Direct measurement of pulsatile GH in the mouse, unlike the rat, has been hampered by technical difficulties of chronic blood sampling in unrestrained animals. In a single reported study, male and female mice showed equivalent pulse amplitudes, but approximately 1.5-fold greater pulse frequency in females (35). Therefore to determine whether SST deficiency was associated with altered GH secretion, we obtained randomly timed blood samples by rapid tail bleeds between the hours of 0500 and 2300 from adult male and female mice of both genotypes over the course of 6 days. A total of 408 plasma samples from 107 mice (26–28 per group) were assayed for GH (Figure 3c). The box plots demonstrate that male and female Smst+/+ mice had identical median GH levels of 3 ng/ml. Furthermore, the overall distribution of values was similar, with the exception that no female value was greater than 36 ng/ml whereas five of 107 male values ranged from 50 to 122 ng/ml. In marked contrast, the distribution of GH values was shifted higher for both male and female Smst–/– mice, which had medians of 21 and 17 ng/ml, respectively (P < 0.0001, Mann-Whitney U test for each paired comparison between Smst+/+ and Smst–/– groups). Less than 10% of the random GH values from Smst–/– mice were below 6 ng/ml compared with 75% for both sexes of Smst+/+ mice (χ2 = 166.1, P < 0.0001).
Pituitary size was unchanged between the Smst+/+ and Smst–/– male and female mice.
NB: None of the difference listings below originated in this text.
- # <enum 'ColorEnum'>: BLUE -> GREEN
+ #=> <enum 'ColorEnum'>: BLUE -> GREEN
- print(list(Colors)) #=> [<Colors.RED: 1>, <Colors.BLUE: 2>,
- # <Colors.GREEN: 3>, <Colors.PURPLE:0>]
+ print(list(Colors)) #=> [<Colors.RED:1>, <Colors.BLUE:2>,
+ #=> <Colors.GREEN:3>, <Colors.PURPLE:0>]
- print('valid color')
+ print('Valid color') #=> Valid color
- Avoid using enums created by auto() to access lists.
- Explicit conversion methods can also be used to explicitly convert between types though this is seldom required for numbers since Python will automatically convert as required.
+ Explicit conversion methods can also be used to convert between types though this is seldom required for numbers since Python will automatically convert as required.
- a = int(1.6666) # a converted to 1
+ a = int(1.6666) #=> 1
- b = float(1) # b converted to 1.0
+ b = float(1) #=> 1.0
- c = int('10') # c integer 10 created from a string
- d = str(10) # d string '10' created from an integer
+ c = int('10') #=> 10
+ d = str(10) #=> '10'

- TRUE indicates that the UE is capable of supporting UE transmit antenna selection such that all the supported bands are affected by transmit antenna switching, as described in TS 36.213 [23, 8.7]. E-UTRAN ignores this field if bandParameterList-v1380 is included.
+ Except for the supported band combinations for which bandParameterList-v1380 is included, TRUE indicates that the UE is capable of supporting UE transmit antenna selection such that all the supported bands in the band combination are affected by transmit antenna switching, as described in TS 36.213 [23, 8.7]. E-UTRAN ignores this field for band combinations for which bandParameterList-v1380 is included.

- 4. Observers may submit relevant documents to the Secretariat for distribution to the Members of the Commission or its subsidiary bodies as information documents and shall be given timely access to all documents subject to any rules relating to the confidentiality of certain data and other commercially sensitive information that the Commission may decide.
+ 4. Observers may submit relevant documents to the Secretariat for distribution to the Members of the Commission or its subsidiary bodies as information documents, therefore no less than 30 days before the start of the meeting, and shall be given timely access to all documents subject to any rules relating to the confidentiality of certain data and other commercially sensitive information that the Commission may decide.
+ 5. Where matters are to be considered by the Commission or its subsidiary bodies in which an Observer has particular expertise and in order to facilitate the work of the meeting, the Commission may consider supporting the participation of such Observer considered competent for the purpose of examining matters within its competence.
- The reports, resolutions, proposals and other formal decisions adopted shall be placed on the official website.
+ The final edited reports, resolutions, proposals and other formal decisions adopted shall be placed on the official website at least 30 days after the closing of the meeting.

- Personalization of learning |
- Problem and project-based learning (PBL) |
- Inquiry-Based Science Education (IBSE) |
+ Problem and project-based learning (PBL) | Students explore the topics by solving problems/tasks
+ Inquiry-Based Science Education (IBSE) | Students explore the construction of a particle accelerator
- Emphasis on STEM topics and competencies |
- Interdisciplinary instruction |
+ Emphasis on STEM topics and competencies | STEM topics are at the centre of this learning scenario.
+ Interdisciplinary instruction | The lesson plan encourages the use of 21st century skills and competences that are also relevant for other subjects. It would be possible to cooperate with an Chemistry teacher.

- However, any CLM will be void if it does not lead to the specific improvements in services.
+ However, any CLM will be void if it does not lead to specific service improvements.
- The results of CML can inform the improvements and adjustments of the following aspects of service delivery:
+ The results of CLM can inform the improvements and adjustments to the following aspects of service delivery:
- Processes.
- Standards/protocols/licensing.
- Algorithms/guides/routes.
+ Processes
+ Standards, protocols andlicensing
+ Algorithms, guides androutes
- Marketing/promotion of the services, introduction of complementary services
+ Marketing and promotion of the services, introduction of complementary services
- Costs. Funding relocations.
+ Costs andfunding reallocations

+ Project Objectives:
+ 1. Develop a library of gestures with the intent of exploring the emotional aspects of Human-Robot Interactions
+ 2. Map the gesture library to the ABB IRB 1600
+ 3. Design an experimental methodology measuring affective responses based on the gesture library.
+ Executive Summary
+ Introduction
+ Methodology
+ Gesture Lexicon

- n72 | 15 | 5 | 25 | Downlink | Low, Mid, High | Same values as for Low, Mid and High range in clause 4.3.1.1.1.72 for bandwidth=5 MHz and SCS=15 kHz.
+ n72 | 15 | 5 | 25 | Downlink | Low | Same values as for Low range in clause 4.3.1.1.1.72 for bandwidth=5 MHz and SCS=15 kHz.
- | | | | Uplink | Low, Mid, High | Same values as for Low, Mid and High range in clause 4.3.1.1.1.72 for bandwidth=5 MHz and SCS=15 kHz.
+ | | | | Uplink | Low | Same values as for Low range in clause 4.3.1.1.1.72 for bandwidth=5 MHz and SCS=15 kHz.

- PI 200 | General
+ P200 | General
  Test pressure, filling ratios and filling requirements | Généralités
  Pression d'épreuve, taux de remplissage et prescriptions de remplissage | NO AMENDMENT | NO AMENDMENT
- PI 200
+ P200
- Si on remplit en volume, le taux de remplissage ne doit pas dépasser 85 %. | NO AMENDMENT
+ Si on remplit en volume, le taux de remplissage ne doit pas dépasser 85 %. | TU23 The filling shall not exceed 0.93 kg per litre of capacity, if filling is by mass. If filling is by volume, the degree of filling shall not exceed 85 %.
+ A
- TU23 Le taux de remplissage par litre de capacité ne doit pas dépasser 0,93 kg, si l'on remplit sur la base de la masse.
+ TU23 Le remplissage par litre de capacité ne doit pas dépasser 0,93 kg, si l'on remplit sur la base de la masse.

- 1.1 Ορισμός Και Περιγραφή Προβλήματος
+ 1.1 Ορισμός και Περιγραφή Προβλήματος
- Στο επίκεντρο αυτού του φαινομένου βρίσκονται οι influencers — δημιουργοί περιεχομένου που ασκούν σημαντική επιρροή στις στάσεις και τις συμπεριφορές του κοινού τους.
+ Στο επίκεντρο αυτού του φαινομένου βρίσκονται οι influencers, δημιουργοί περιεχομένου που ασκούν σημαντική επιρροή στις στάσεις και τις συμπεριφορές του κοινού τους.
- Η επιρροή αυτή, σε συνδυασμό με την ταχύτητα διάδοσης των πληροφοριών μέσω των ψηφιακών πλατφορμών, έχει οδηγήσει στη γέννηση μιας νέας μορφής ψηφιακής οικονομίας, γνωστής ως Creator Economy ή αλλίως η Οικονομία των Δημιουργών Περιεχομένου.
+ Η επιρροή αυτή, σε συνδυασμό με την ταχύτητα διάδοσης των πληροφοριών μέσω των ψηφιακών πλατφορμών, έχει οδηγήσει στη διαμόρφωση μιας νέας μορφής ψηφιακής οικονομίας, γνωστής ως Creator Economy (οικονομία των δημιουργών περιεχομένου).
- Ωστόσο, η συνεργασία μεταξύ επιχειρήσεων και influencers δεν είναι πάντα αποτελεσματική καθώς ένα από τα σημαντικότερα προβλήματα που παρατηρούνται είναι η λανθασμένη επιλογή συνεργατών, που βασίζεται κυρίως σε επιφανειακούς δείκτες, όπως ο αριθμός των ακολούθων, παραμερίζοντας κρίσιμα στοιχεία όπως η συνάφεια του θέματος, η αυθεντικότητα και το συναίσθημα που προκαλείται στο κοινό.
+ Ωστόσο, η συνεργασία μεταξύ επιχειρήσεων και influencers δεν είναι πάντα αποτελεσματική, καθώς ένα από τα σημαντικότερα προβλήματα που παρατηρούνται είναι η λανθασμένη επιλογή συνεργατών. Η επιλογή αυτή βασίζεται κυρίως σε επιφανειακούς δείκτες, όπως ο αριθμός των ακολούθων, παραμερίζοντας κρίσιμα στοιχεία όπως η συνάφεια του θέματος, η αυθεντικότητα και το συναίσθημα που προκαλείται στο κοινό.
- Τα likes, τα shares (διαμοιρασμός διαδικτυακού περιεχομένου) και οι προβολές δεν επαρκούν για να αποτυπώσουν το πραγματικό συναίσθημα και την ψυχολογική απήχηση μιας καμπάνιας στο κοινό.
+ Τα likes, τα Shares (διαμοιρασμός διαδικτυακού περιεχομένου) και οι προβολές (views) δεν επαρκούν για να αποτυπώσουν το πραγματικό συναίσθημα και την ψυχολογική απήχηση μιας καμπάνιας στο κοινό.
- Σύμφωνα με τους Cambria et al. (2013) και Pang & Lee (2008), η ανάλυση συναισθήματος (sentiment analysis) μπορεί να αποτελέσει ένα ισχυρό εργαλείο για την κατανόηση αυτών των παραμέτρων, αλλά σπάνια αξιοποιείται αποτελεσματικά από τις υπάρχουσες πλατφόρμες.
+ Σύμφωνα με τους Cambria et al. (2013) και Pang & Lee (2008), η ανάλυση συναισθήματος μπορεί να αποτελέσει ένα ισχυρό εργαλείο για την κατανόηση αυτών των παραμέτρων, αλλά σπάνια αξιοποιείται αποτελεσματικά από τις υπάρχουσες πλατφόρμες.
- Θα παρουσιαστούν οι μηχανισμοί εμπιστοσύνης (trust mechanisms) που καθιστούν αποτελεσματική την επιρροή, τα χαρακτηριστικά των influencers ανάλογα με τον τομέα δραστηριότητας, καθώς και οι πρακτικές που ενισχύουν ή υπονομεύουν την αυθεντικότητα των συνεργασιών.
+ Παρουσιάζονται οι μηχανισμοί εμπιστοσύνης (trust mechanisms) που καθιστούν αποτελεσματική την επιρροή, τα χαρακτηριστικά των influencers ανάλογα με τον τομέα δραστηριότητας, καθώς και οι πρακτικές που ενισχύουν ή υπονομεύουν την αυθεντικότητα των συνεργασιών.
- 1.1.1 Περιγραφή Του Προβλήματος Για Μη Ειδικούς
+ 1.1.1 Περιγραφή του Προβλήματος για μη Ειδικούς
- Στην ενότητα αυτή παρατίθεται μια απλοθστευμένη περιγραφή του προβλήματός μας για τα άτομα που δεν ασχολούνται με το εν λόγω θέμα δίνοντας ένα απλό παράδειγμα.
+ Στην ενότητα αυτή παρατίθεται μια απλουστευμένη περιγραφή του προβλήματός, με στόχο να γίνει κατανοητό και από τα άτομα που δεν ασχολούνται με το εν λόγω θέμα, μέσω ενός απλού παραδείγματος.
However, pituitary GH content was reduced by 50% in both sexes of Smst–/– mice compared with sex-matched controls (F(3, 14) = 9.12, P ≤ 0.01 for each comparison) (Figure 3d), possibly reflecting an altered balance between GH synthesis and release. Despite the changes in plasma and pituitary GH, there was no difference for IGF-1 between Smst+/+ and Smst–/– mice [F(1, 21) = 0.25, P = 0.6] (Figure 3e).
To facilitate a comparison between the present data and that of MacLeod et al. (35), who directly measured pulsatile GH secretion in cannulated mice at 15-minute intervals over 8-hour periods, we performed Z transformations of our GH data sets and the values from MacLeod’s representative pulsatile GH profiles (three male and three female outbred CD-1 [ICR] mice; n = 99 data points for each sex; see original data in ref. 35). The Z transformation approximates a normal distribution for a data set and then calculates a Z score for each data point that is equivalent to the number of normalized SDs relative to the group mean. Each of the six Z-score histograms is skewed to the left (median < mean) and has a tail extending to the right by as much as 6 SDs (Figure 4). By visual inspection, the four Z-score histograms of male and female Smst+/+ mice and male and female ICR mice are most similar to each other, whereas the male and female Smst–/– mice appear to constitute a distinct set because of a greater proportion of 0 < Z < 1. The small percentages of extreme GH values constituting the positive tails (Z ≥ 1) represent the peak amplitudes of individual GH pulses in the MacLeod data sets. Even though the female ICR mice were directly shown to have a greater GH pulse frequency than male ICR mice (35), resulting in nominally larger fractions of Z scores ≥ 1 of 14/99 and 9/99, respectively (Figure 4, lower panels), a χ2 test of this comparison failed to indicate a significant difference (Fisher’s Exact P = 0.38) for the group sizes of n = 99.
Z-score histograms demonstrate similar distributions of GH values in data sets obtained from randomly timed blood sampling (F+/+, M+/+, F–/–, and M–/–) or from serial blood sampling in cannulated mice (F [ICR] and M [ICR]). The GH profiles (n = 97–107 independent measurements per group) were approximated as standard normal distributions using a Z-transformation. The top four panels are the Z scores calculated for the GH data in Figure 3c. The bottom two panels are the Z scores calculated from the pulsatile GH profiles of wild-type ICR mice in Figure 1 by MacLeod et al. (35). The Z scores are grouped into bin sizes equal to 1 SD of the normalized mean for each group. The bell curve in each panel illustrates the probability of the standard normal distribution in comparison to the Z scores calculated from the experimental data.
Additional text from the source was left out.